#### ASSIGNED TASK
If an entry holds a picture, leave that picture out. Give everything else again exactly.
Start of PROVIDED ENTRIES
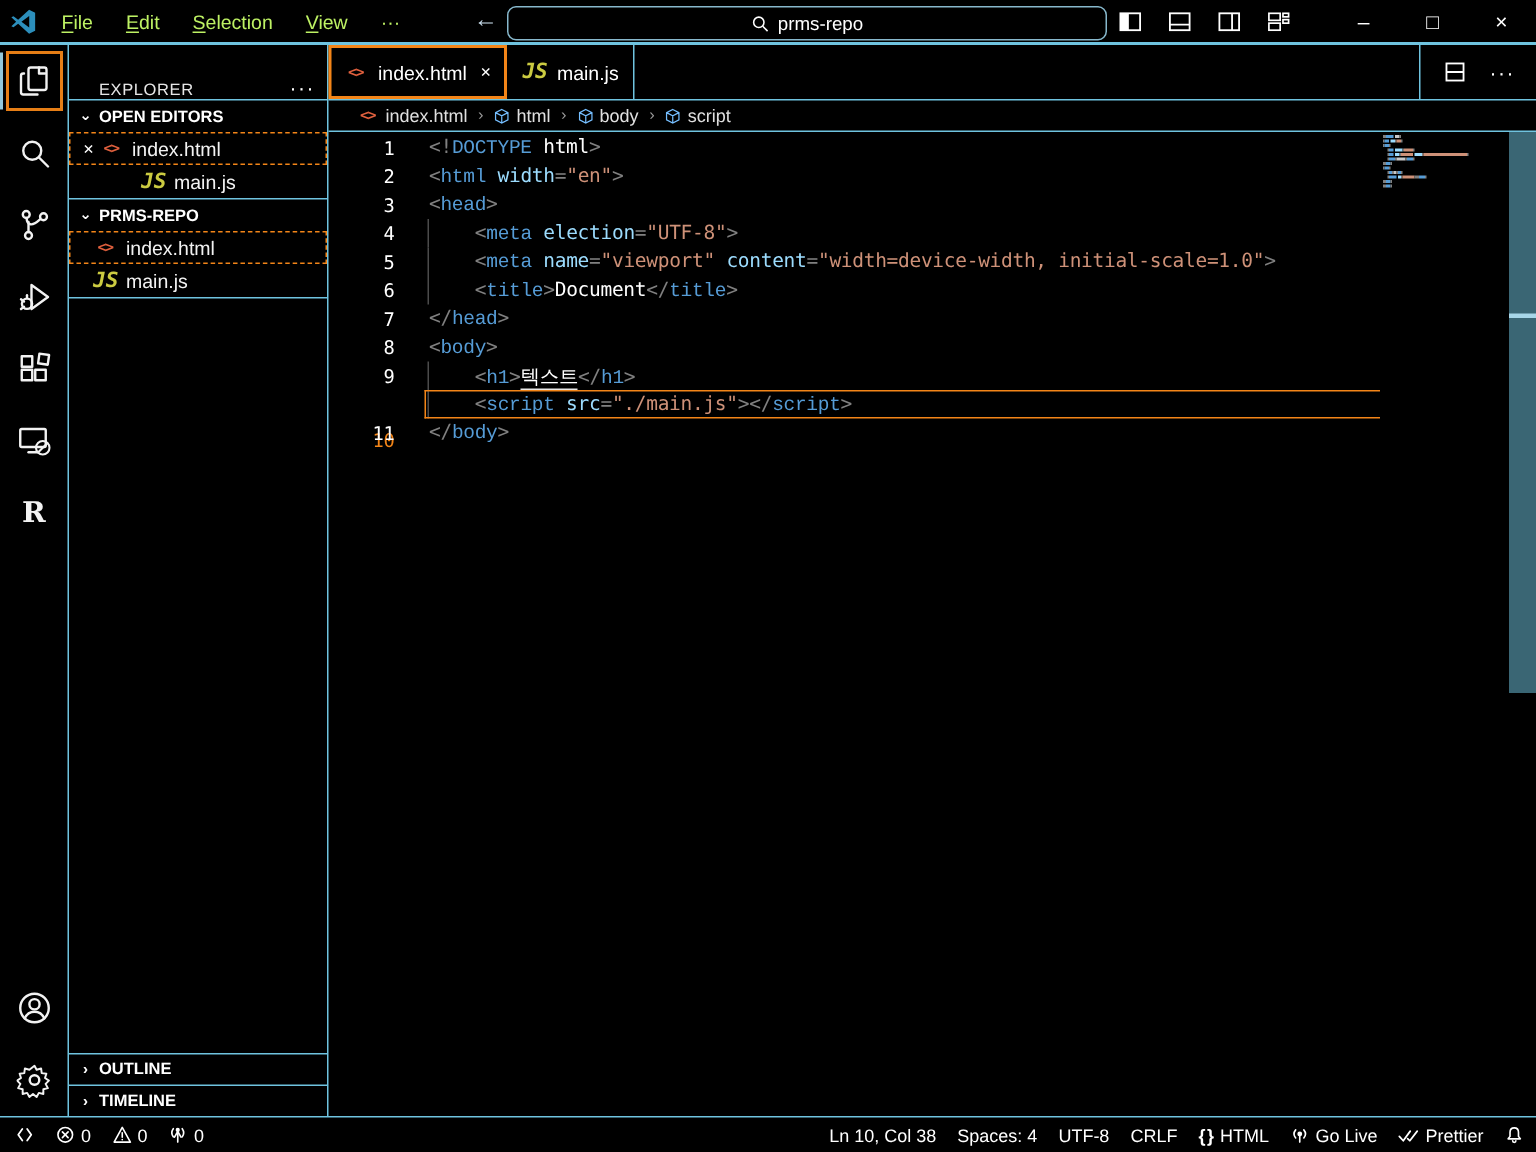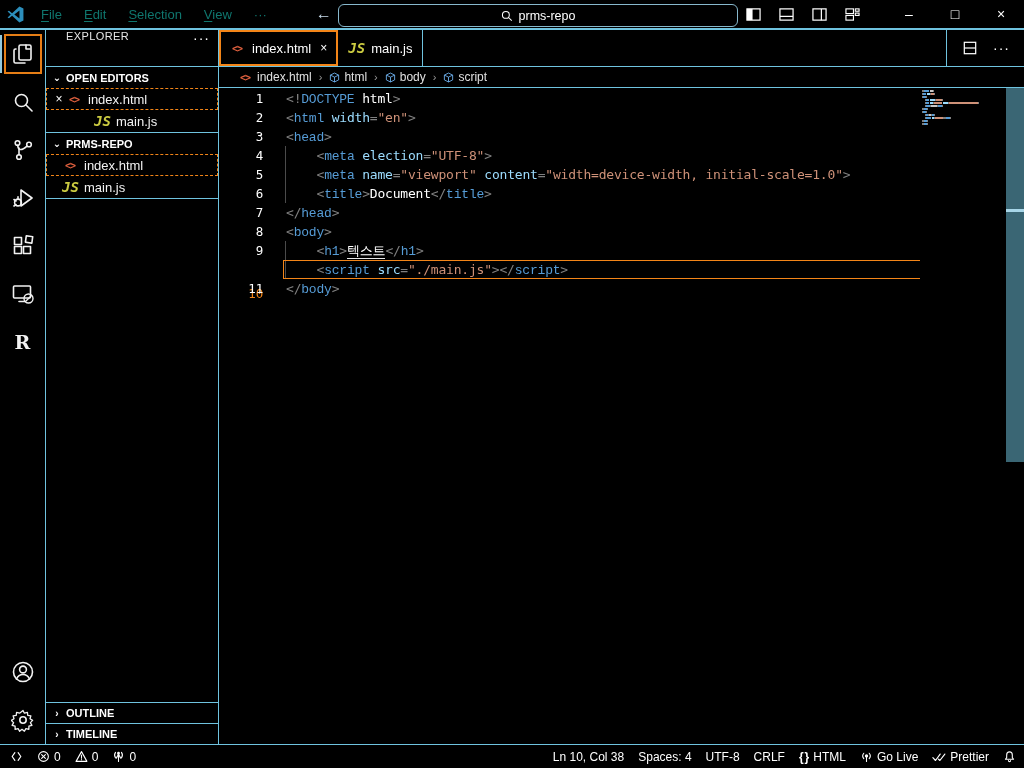"File" .menu-item { color: #0f766e -> #bef264 }
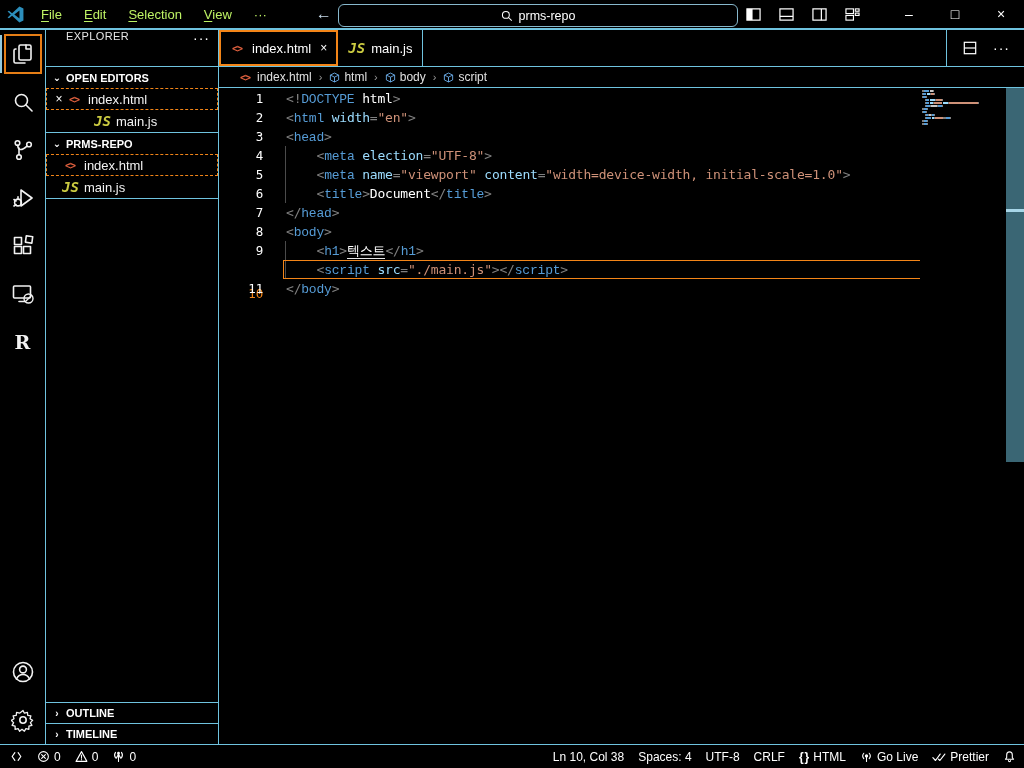"EXPLORER" .sb-title { align-items: flex-start -> flex-end }
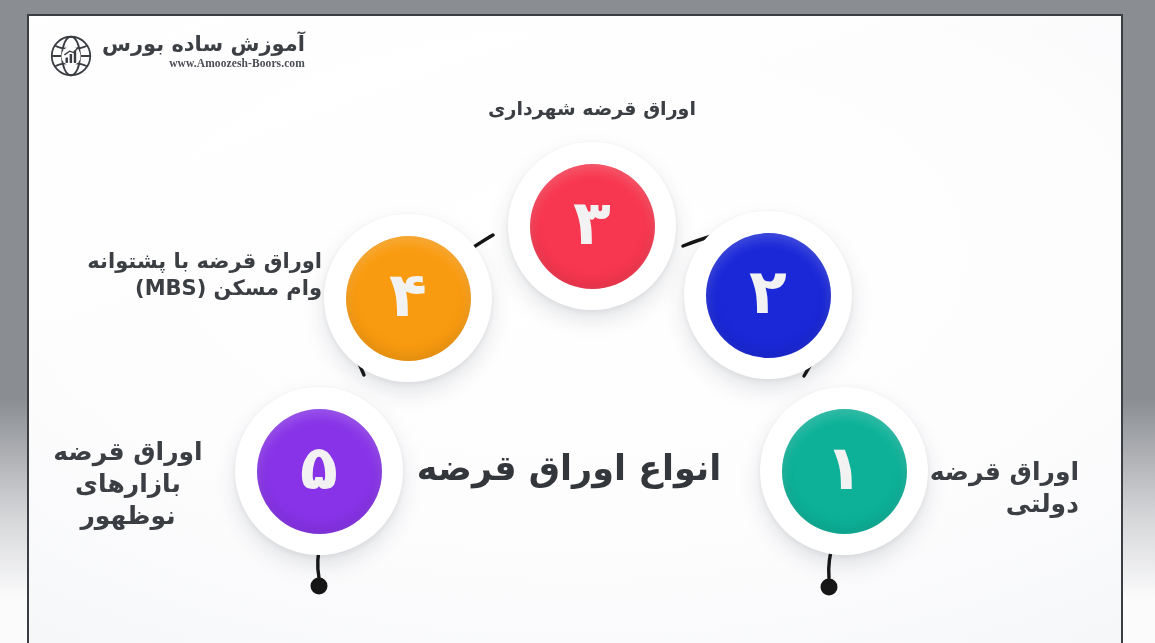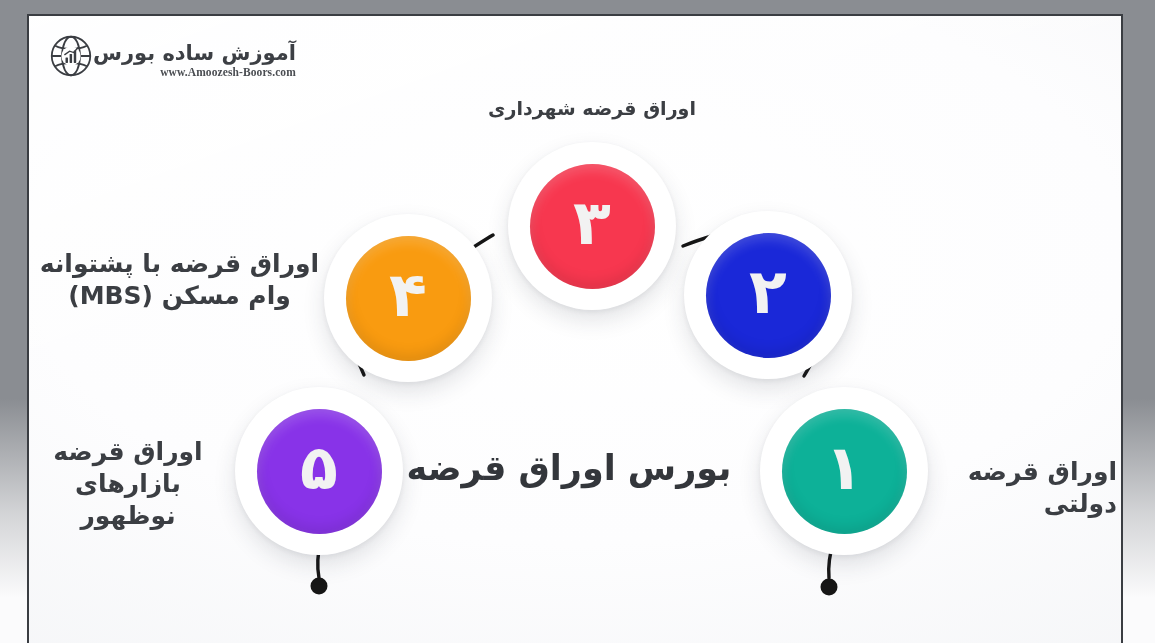"آموزش ساده بورس" .logo { align-items: flex-end -> flex-start; gap: none -> 9px }
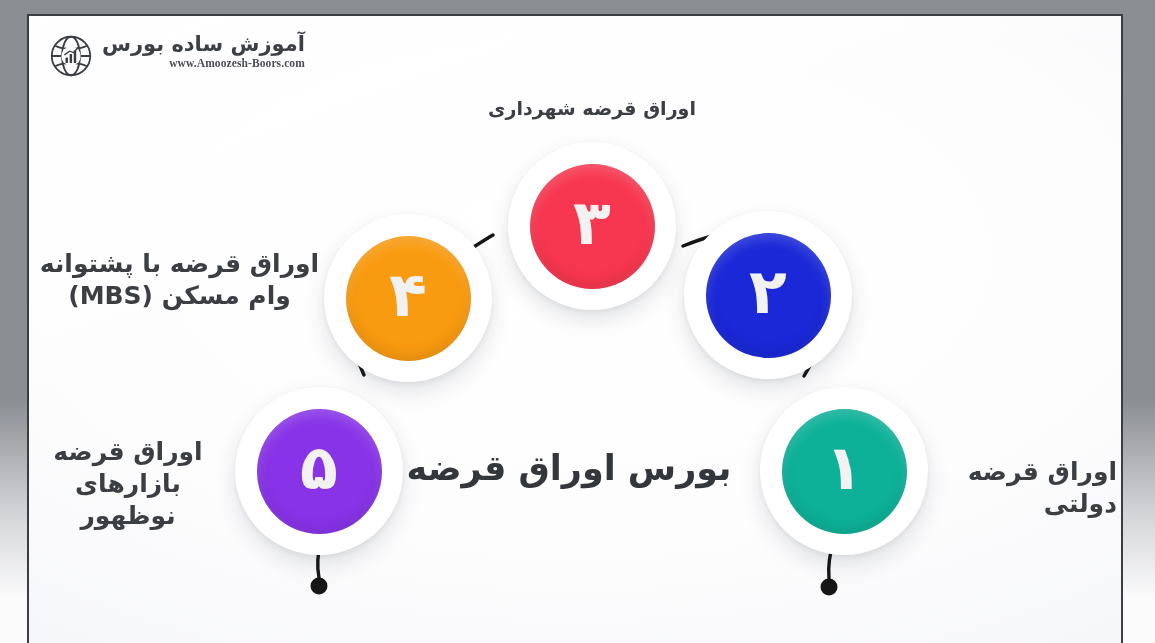"اوراق قرضه با پشتوانه" div.label { font-size: 25px -> 21px; text-align: none -> right }
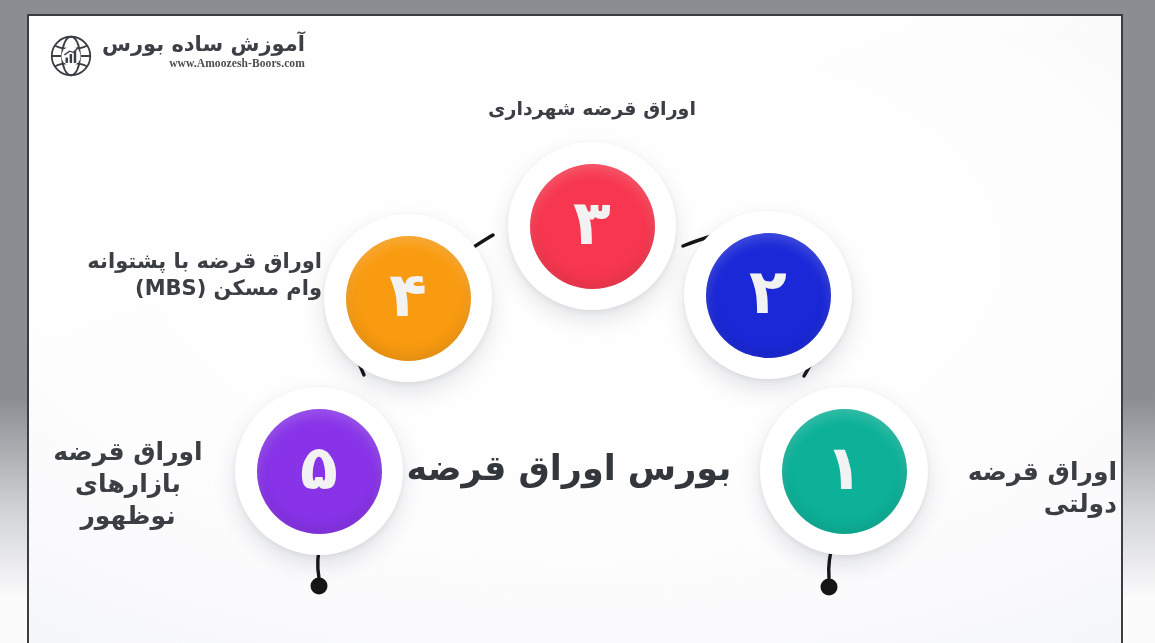"بورس اوراق قرضه" div.center-title { text: بورس -> انواع }
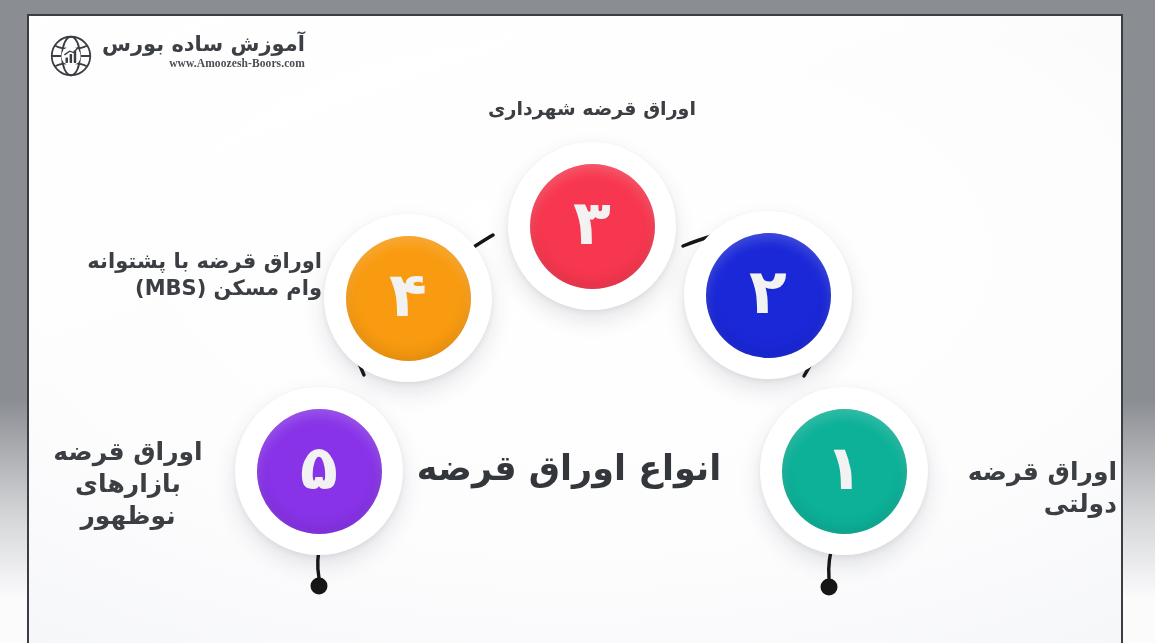"اوراق قرضه دولتی" div.label { left: 860px -> 822px }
End of PROVIDED ENTRIES
#### OUTPUT OF THE EXERCISE
"File" .menu-item { color: #0f766e -> #bef264 }
"EXPLORER" .sb-title { align-items: flex-start -> flex-end }
"آموزش ساده بورس" .logo { align-items: flex-end -> flex-start; gap: none -> 9px }
"اوراق قرضه با پشتوانه" div.label { font-size: 25px -> 21px; text-align: none -> right }
"بورس اوراق قرضه" div.center-title { text: بورس -> انواع }
"اوراق قرضه دولتی" div.label { left: 860px -> 822px }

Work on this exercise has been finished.